Once, and once only, Quevedo published a small volume of poetry, which has been supposed to be his own, though not originally appearing as such. The occasion was worthy of his genius, and his success was equal to the occasion. For some time, Spanish literature had been overrun with a species of affectation resembling the euphuism that prevailed in England a little earlier. It passed under the name of cultismo, or the polite style; and when we come to speak of its more distinguished votaries, we shall have occasion fully to explain its characteristic extravagances. At present, it is enough to say, that, in Quevedo’s time, this fashionable fanaticism was at the height of its folly; and that, perceiving its absurdity, he launched against it the shafts of his unsparing ridicule, in several shorter pieces of poetry, as well as in a trifle called “A Compass for the Polite to steer by,” and in a prose satire called “A Catechism of Phrases to teach Ladies how to talk Latinized Spanish.”[478]

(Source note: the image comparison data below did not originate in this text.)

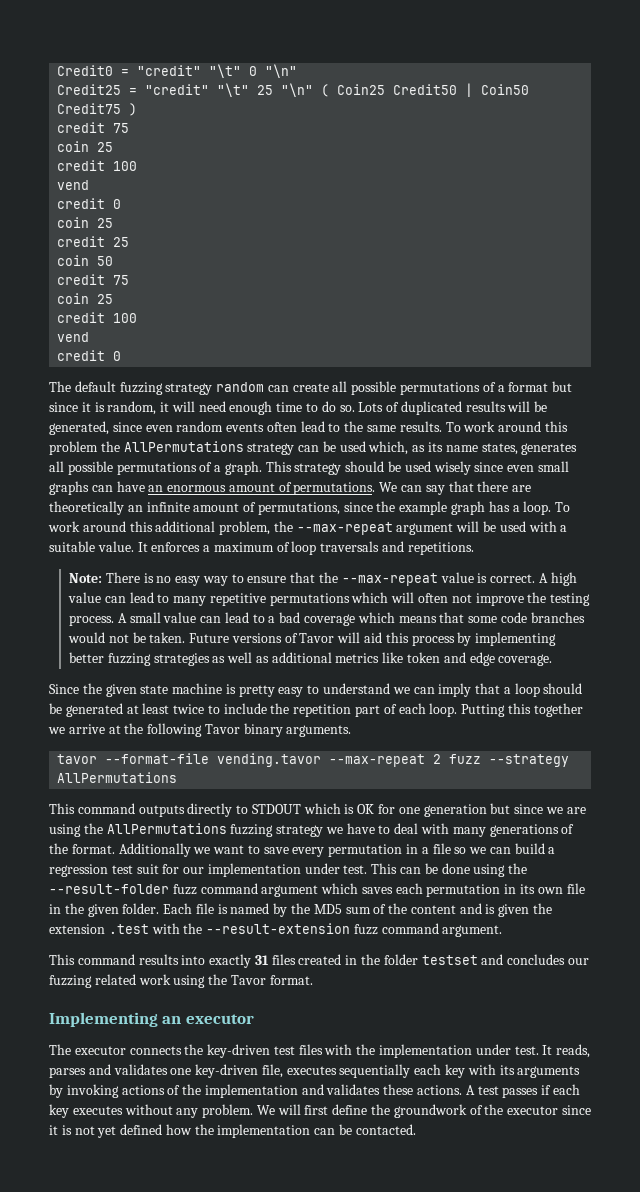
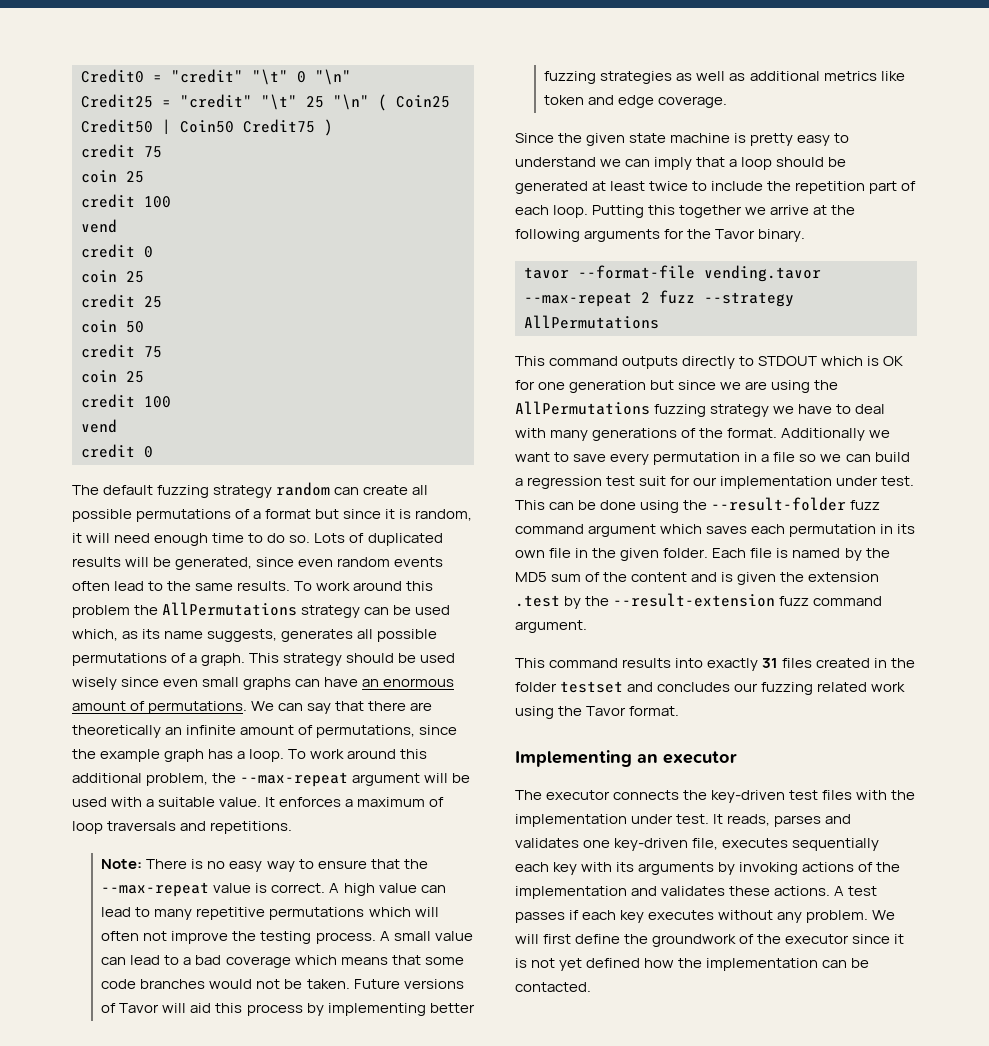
- To work around this problem the AllPermutations strategy can be used which, as its name states, generates all possible permutations of a graph.
+ To work around this problem the AllPermutations strategy can be used which, as its name suggests, generates all possible permutations of a graph.
- Putting this together we arrive at the following Tavor binary arguments.
+ Putting this together we arrive at the following arguments for the Tavor binary.
- Each file is named by the MD5 sum of the content and is given the extension .test with the --result-extension fuzz command argument.
+ Each file is named by the MD5 sum of the content and is given the extension .test by the --result-extension fuzz command argument.

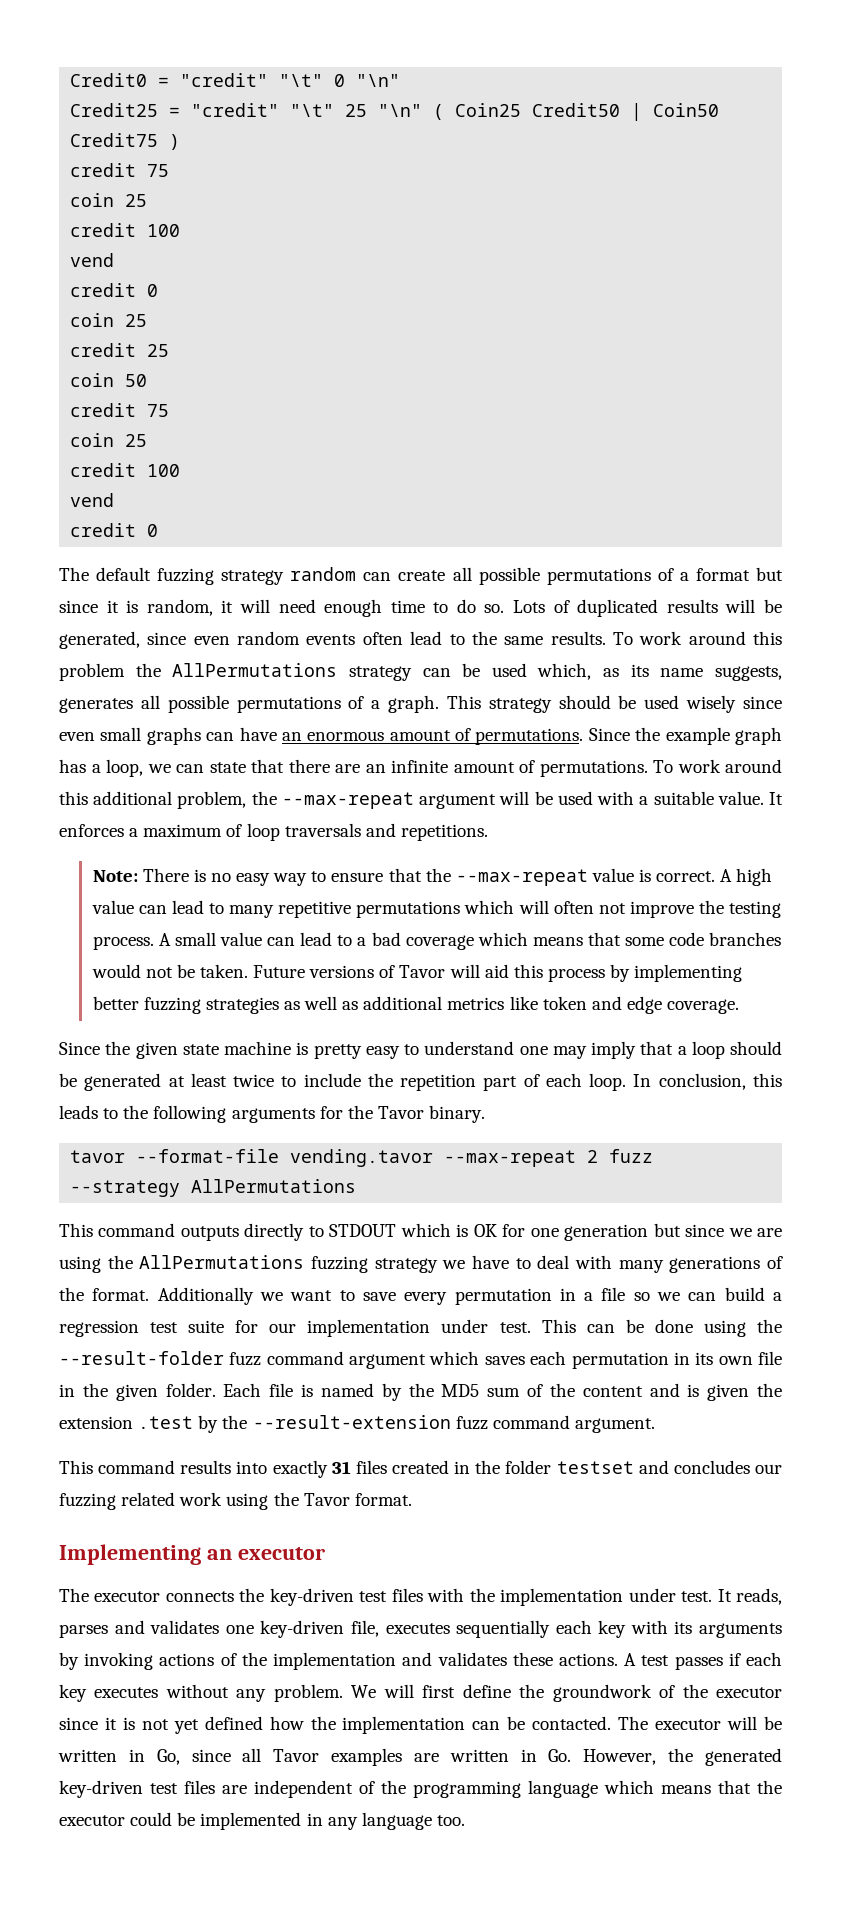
- We can say that there are theoretically an infinite amount of permutations, since the example graph has a loop.
+ Since the example graph has a loop, we can state that there are an infinite amount of permutations.
- Since the given state machine is pretty easy to understand we can imply that a loop should be generated at least twice to include the repetition part of each loop.
+ Since the given state machine is pretty easy to understand one may imply that a loop should be generated at least twice to include the repetition part of each loop.
- Putting this together we arrive at the following arguments for the Tavor binary.
+ In conclusion, this leads to the following arguments for the Tavor binary.
- Additionally we want to save every permutation in a file so we can build a regression test suit for our implementation under test.
+ Additionally we want to save every permutation in a file so we can build a regression test suite for our implementation under test.
+ The executor will be written in Go, since all Tavor examples are written in Go. However, the generated key-driven test files are independent of the programming language which means that the executor could be implemented in any language too.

But finding the disease deeply fixed in the national taste, and models of a purer style of poetry wanting to resist it, he printed, in 1631,—the same year in which, for the same purpose, he published a collection of the poetry of Luis de Leon,—a small volume which he announced as “Poems by the Bachiller Francisco de la Torre,”—a person of whom he professed, in his Preface, to know nothing, except that he had accidentally found his manuscripts in the hands of a bookseller, with the Approbation of Alonso de Ercilla attached to them; and that he supposed him to be the ancient Spanish poet referred to by Boscan nearly a hundred years before. But this little volume is a work of no small consequence. It contains sonnets, odes, canciones, elegies, and eclogues; many of them written with antique grace and simplicity, and all in a style of thought easy and natural, and in a versification of great exactness and harmony. It is, in short, one of the best volumes of miscellaneous poems in the Spanish language.[479]